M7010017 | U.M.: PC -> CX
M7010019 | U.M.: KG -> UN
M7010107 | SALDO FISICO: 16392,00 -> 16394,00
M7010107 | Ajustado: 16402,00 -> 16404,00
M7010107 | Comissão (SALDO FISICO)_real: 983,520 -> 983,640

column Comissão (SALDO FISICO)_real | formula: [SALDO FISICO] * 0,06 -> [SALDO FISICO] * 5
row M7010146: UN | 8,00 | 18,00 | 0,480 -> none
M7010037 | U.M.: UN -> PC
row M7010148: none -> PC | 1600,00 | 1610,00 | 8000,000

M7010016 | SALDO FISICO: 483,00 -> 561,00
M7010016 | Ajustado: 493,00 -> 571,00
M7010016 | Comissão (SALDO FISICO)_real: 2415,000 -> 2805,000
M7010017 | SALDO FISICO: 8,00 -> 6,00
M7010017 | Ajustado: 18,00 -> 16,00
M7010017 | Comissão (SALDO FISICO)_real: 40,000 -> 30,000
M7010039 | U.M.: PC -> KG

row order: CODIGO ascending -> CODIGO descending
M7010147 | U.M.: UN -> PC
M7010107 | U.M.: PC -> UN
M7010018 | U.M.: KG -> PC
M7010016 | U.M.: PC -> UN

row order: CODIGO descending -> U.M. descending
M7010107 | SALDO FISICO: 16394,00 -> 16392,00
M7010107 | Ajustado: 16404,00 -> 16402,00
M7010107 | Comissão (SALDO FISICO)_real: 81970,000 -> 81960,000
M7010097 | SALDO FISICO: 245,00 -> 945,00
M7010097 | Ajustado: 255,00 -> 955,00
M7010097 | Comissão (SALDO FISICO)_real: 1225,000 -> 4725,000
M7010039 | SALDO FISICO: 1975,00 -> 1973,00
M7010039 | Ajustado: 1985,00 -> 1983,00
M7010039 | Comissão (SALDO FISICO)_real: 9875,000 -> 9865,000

● ● ● ● ●

PROBLEM DETAILS: Return all of the data above exactly, leaving out no line.

ANSWER TO THIS EXERCISE:
M7010017 | U.M.: PC -> CX
M7010019 | U.M.: KG -> UN
M7010107 | SALDO FISICO: 16392,00 -> 16394,00
M7010107 | Ajustado: 16402,00 -> 16404,00
M7010107 | Comissão (SALDO FISICO)_real: 983,520 -> 983,640

column Comissão (SALDO FISICO)_real | formula: [SALDO FISICO] * 0,06 -> [SALDO FISICO] * 5
row M7010146: UN | 8,00 | 18,00 | 0,480 -> none
M7010037 | U.M.: UN -> PC
row M7010148: none -> PC | 1600,00 | 1610,00 | 8000,000

M7010016 | SALDO FISICO: 483,00 -> 561,00
M7010016 | Ajustado: 493,00 -> 571,00
M7010016 | Comissão (SALDO FISICO)_real: 2415,000 -> 2805,000
M7010017 | SALDO FISICO: 8,00 -> 6,00
M7010017 | Ajustado: 18,00 -> 16,00
M7010017 | Comissão (SALDO FISICO)_real: 40,000 -> 30,000
M7010039 | U.M.: PC -> KG

row order: CODIGO ascending -> CODIGO descending
M7010147 | U.M.: UN -> PC
M7010107 | U.M.: PC -> UN
M7010018 | U.M.: KG -> PC
M7010016 | U.M.: PC -> UN

row order: CODIGO descending -> U.M. descending
M7010107 | SALDO FISICO: 16394,00 -> 16392,00
M7010107 | Ajustado: 16404,00 -> 16402,00
M7010107 | Comissão (SALDO FISICO)_real: 81970,000 -> 81960,000
M7010097 | SALDO FISICO: 245,00 -> 945,00
M7010097 | Ajustado: 255,00 -> 955,00
M7010097 | Comissão (SALDO FISICO)_real: 1225,000 -> 4725,000
M7010039 | SALDO FISICO: 1975,00 -> 1973,00
M7010039 | Ajustado: 1985,00 -> 1983,00
M7010039 | Comissão (SALDO FISICO)_real: 9875,000 -> 9865,000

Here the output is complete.